On the Trail of Socrates

As the director of student research in human genetics, Laura Hercher MS ’01 often finds herself pondering ethical issues that echo ancient moral inquiries.

Laura Hercher MS ’01 (human genetics)

A best-selling book, a Hollywood takedown, and some dogged journalism have peeled away the veneer obscuring the long-term effect of head injuries for athletes—from grade schoolers to the pros, and football players in particular.

It’s a conversation that has placed the Joan H. Marks Graduate Program of Human Genetics—and its director of student research, Laura Hercher MS ’01—at the intersection where advances in medical science and genetic engineering run headlong into moral inquiries that date to the time of Socrates.

Hercher and her students entered the fray in the wake of a report identifying apolipoprotein E epsilon 4 (APOE e4), a known risk factor for late-onset Alzheimer’s disease, as a genetic marker for the risk of a slower physical and cognitive recovery after traumatic brain injury.

“Genotype alone should never be a reason to dictate who can and cannot play.”

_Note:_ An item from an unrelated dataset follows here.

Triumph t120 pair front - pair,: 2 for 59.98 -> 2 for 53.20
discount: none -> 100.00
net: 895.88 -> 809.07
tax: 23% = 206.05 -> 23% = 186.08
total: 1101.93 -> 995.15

The new APOE e4 findings prompted a team of Sarah Lawrence researchers, led by Hercher, to launch their own study. The team sought to gauge the level of interest among athletes in a test that could reveal the presence of a gene that might suggest they were at greater risk following a head injury. Such a finding, of course, could lead doctors or coaches to think twice about allowing them to return to play. Nearly 75 percent of the 845 NCAA athletes responding to the Sarah Lawrence inquiry said they were “possibly interested” or “very interested” in the genetic testing. The outcome, Hercher says, helps debunk a stereotype that young adults have little interest in scientific inquiry.

“Who says teens don’t care?” Hercher asks. “They were very open to learning. The message we got from our study is that they wanted the information and felt that it was useful for them.”

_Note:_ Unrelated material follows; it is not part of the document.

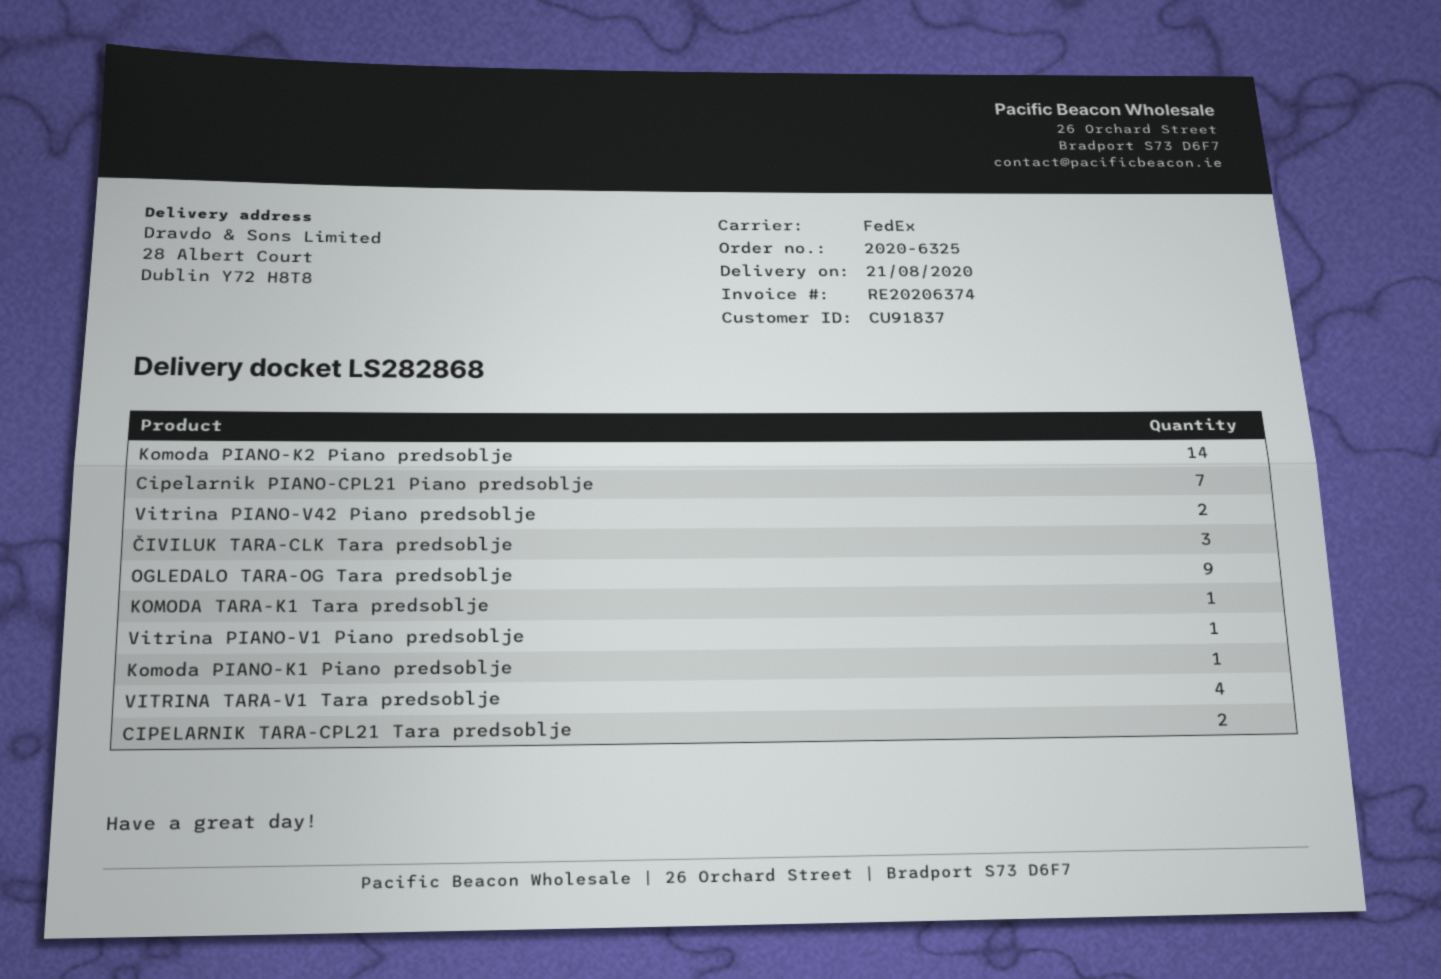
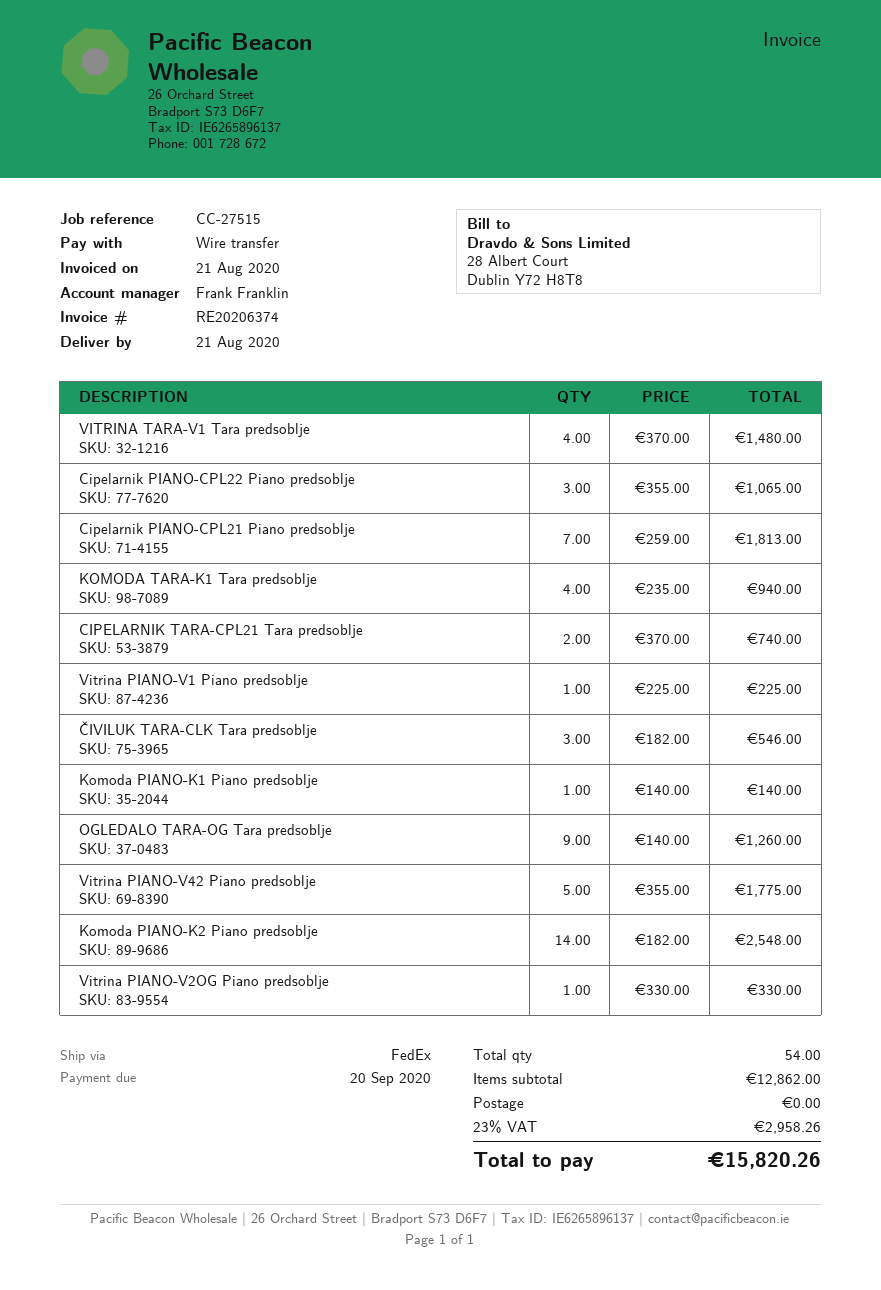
Vitrina PIANO-V42 Piano predsoblje: 2 -> 5
KOMODA TARA-K1 Tara predsoblje: 1 -> 4
Cipelarnik PIANO-CPL22 Piano predsoblje: none -> 3
Vitrina PIANO-V2OG Piano predsoblje: none -> 1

In addition to research methods, Hercher teaches the principles of medical and genetic ethics, integral courses for students enrolled in what was the first graduate school program in the United States devoted solely to human genetics.

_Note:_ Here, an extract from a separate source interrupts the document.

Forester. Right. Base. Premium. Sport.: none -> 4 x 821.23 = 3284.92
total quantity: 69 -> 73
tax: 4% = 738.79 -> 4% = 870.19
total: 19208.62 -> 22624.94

Another outcome generated by the survey—over 90 percent of participants said they were not averse to being tested for APOE e4 as a “condition of participation” in competitive sports—indicates college athletic departments have great leverage over their students, should they choose to join the Sarah Lawrence researchers at the crossroads where ethics meets scientific breakthrough. Hercher, in fact, believes the day when sports-induced traumatic injuries force sports programs to mandate genetic testing for athletes could be imminent.

“Genes can be a part of the picture. The question is who should make the decision.”

“I think colleges are going to look at ways to mitigate the risk” of traumatic brain injuries, she says. “They are under a lot of pressure to do something to address the issue in high-contact sports.” Hercher, who advocates “giving people good information and letting them make their own decisions,” suggests schools proceed with caution.

“Genotype alone should never be a reason to dictate who can and cannot play,” she says. “Genes can be a part of the picture. The question is who should make the decision.”

With the APOE e4 outcomes complete, the next Hercher-led research team will return to athletes, seeking input on stakeholders’ interest in a test to identify genes linked to cardiac abnormalities. But before the cardiac study gets fully under way, another event, one of monumental significance, sits atop the Hercher agenda: She recently co-authored a policy statement, published in the American Journal of Human Genetics, for the American Society of Human Genetics. The statement advocates for transparency and oversight as advances in research hurtle toward what genetic scientists and counselors say is the inevitable development of human embryos in a lab.